Download or read book The Meaning of Photography written by Robin Earle Kelsey and published by Clark Art Inst. This book was released on 2008-01-01 with total page 211 pages. Available in PDF, EPUB and Kindle. Book excerpt: In this volume, more than 20 leading scholars discuss the discipline, practice, historiography, and study of photography, from William Henry Fox Talbot to Louise Lawler, and reflect on the status of photography today.
Download or read book Reading Photographs written by Richard Salkeld and published by A&C Black. This book was released on 2014-03-27 with total page 185 pages. Available in PDF, EPUB and Kindle. Book excerpt: Basics Creative Photography 04: Reading the Image is an accessible and thought-provoking introduction to theories of representation and how they can be applied to photography.
Download or read book On Photography written by Susan Sontag and published by . This book was released on 1977 with total page 224 pages. Available in PDF, EPUB and Kindle. Book excerpt:
Download or read book The Contest of Meaning written by Richard Bolton and published by MIT Press. This book was released on 1992-02-25 with total page 438 pages. Available in PDF, EPUB and Kindle. Book excerpt: Photography's great success gives the impression that the major questions that have haunted the medium are now resolved. On the contrary, the most important questions about photography are just beginning to be asked. These fourteen essays, with over 200 illustrations, critically examine prevailing beliefs about the medium and suggest new ways to explain the history of photography. They are organized around the questions: What are the social consequences of aesthetic practice? How does photography construct sexual difference? How is photography used to promote class and national interests? What are the politics of photographic truth? The Contest of Meaning summarizes the challenges to traditional photographic history that have developed in the last decade out of a consciously political critique of photographic production. Contributions by a wide range of important Americans critics reexamine the complex—and often contradictory—roles of photography within society. Douglas Crimp, Christopher Phillips, Benjamin Buchloh, and Abigail Solomon Godeau examine the gradually developed exclusivity of art photography and describe the politics of canon formation throughout modernism. Catherine Lord, Deborah Bright, Sally Stein, and Jan Zita Grover examine the ways in which the female is configured as a subject, and explain how sexual difference is constructed across various registers of photographic representation. Carol Squiers, Esther Parada, and Richard Bolton clarify the ways in which photography serves as a form of mass communication, demonstrating in particular how photographic production is affected by the interests of the powerful patrons of communications. The three concluding essays, by Rosalind Krauss, Martha Rosler, and Allan Sekula, critically examine the concept of photographic truth by exploring the intentions informing various uses of "objective" images within society.

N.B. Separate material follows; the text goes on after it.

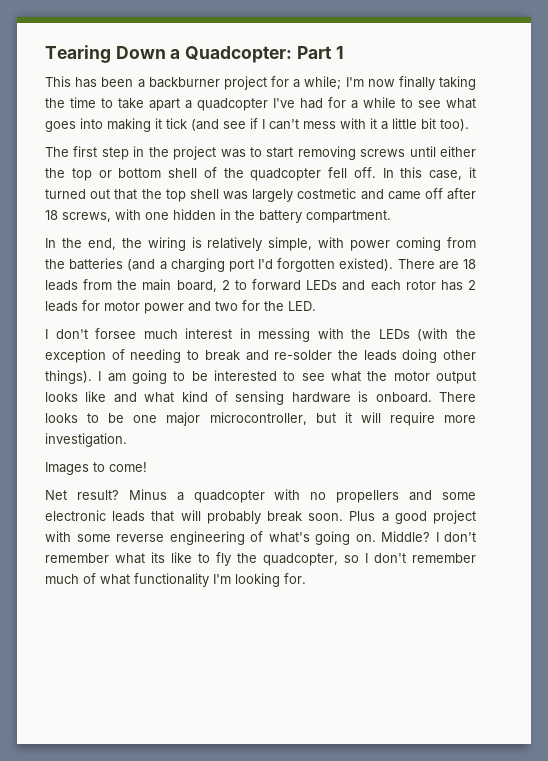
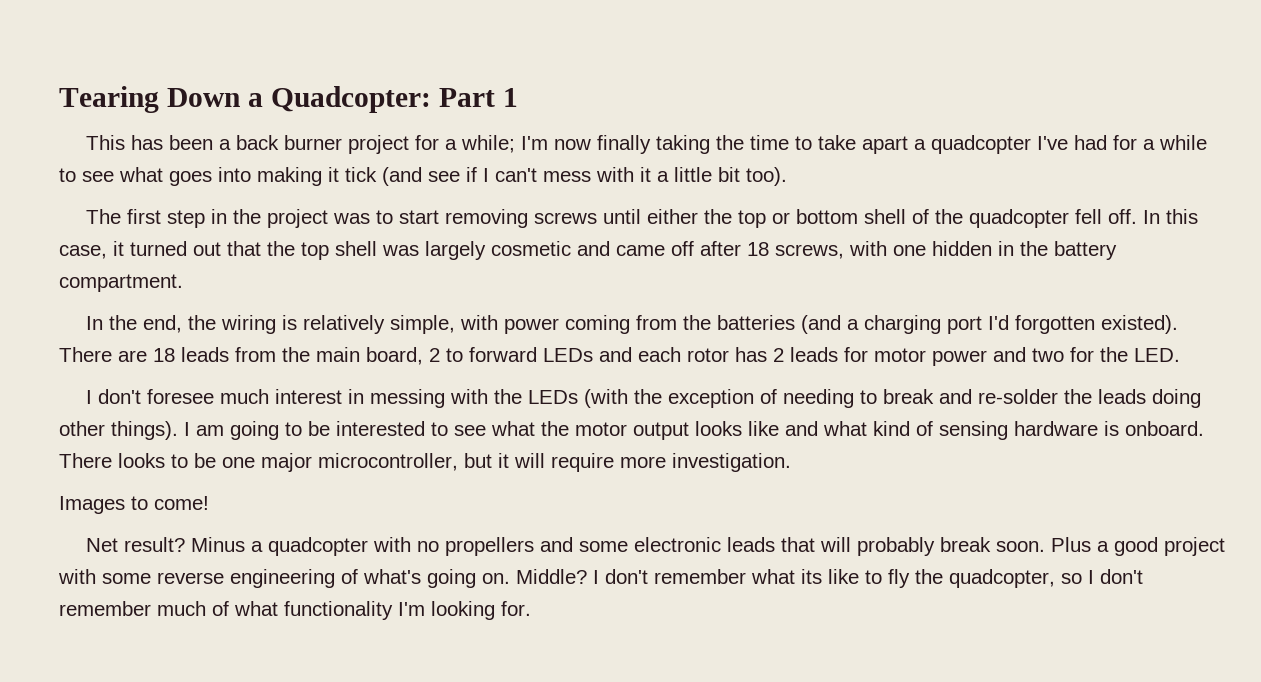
[148,77,220,88] backburner -> [235,135,342,150] back burner
[297,188,357,199] costmetic -> [491,241,571,256] cosmetic
[95,328,137,339] forsee -> [146,389,214,404] foresee

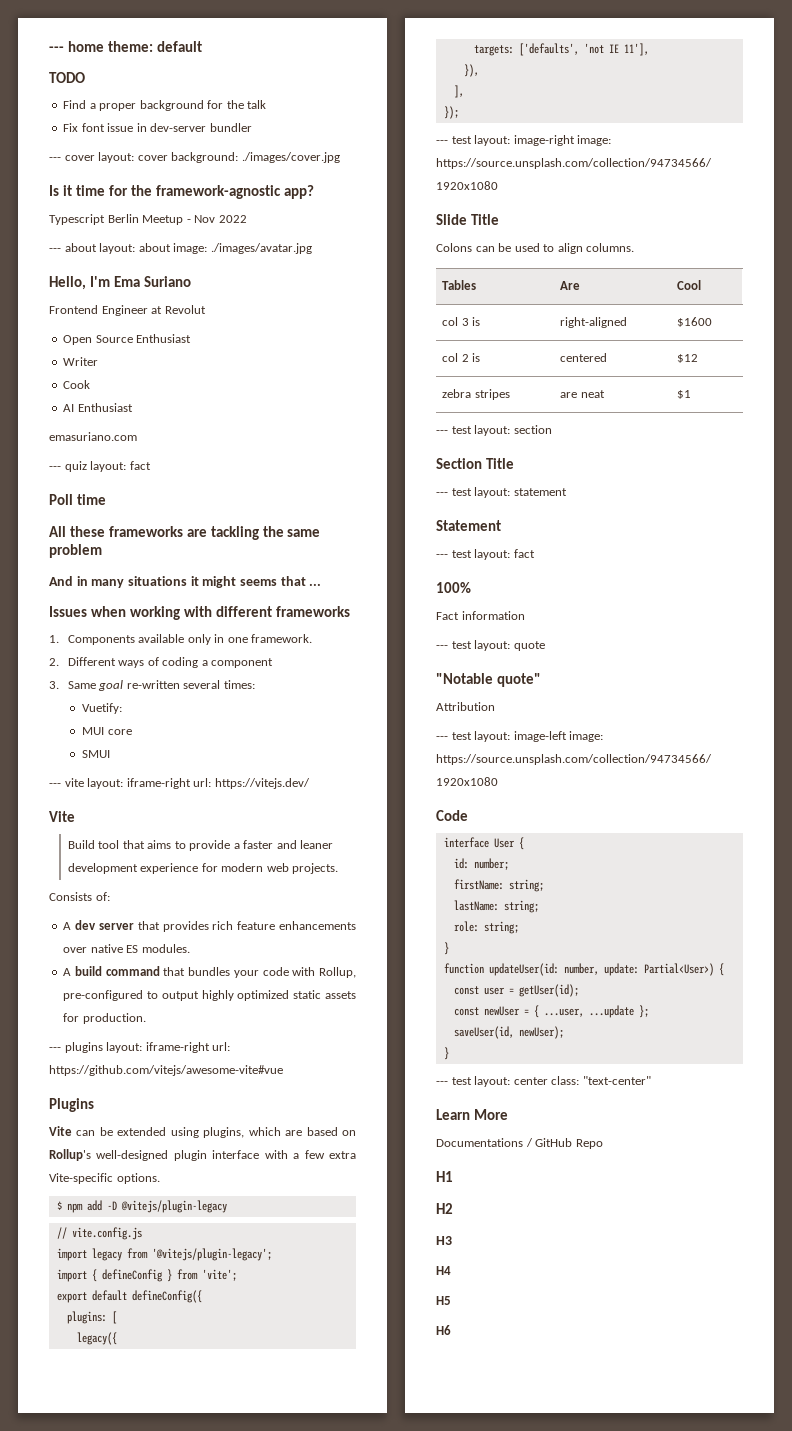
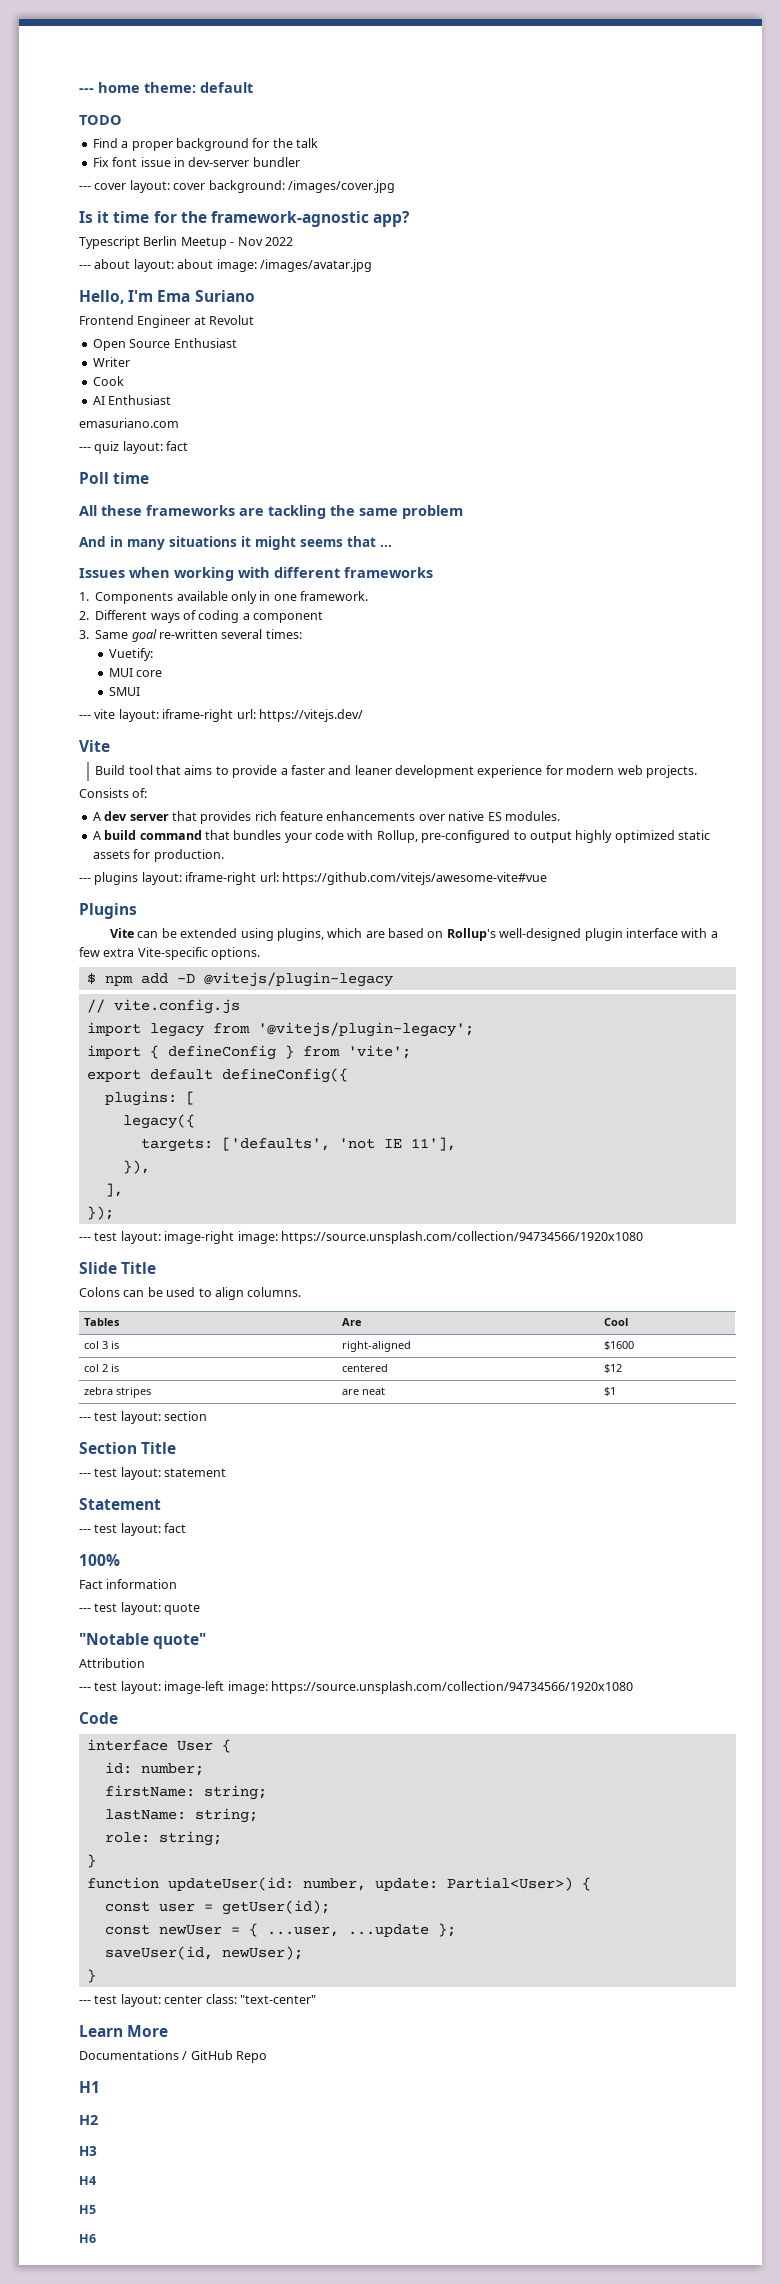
[241,152,340,163] ./images/cover.jpg -> [287,180,395,193] /images/cover.jpg
[210,243,312,254] ./images/avatar.jpg -> [259,259,372,272] /images/avatar.jpg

Download or read book I Know How Furiously Your Hear T Is Beating written by and published by . This book was released on 2019-02 with total page pages. Available in PDF, EPUB and Kindle. Book excerpt: "Taking its name from a line in the Wallace Stevens' poem "The Gray Room," Alec Soth's latest book is a lyrical exploration of the limitations of photographic representation. While these large-format color photographs are made all over the world, they aren't about any particular place or population. By a process of intimate and often extended engagement, Soth's portraits and images of his subject's surroundings involve an enquiry into the extent to which a photographic likeness can depict more than the outer surface of an individual, and perhaps even plumb the depths of something unknowable about both the sitter and the photographer"--The publisher.
Download or read book Camera Lucida written by Roland Barthes and published by Macmillan. This book was released on 1981 with total page 134 pages. Available in PDF, EPUB and Kindle. Book excerpt: "Examining the themes of presence and absence, the relationship between photography and theatre, history and death, these 'reflections on photography' begin as an investigation into the nature of photographs. Then, as Barthes contemplates a photograph of his mother as a child, the book becomes an exposition of his own mind."--Alibris.
Download or read book The Disciplinary Frame written by John Tagg and published by U of Minnesota Press. This book was released on 2009 with total page 433 pages. Available in PDF, EPUB and Kindle. Book excerpt: How do photographs gain their meaning and power? John Tagg claims that, to answer this question, we must look at the ways in which everything that frames photography - the discourse that surrounds it and the institutions that circulate it - determines what counts as truth.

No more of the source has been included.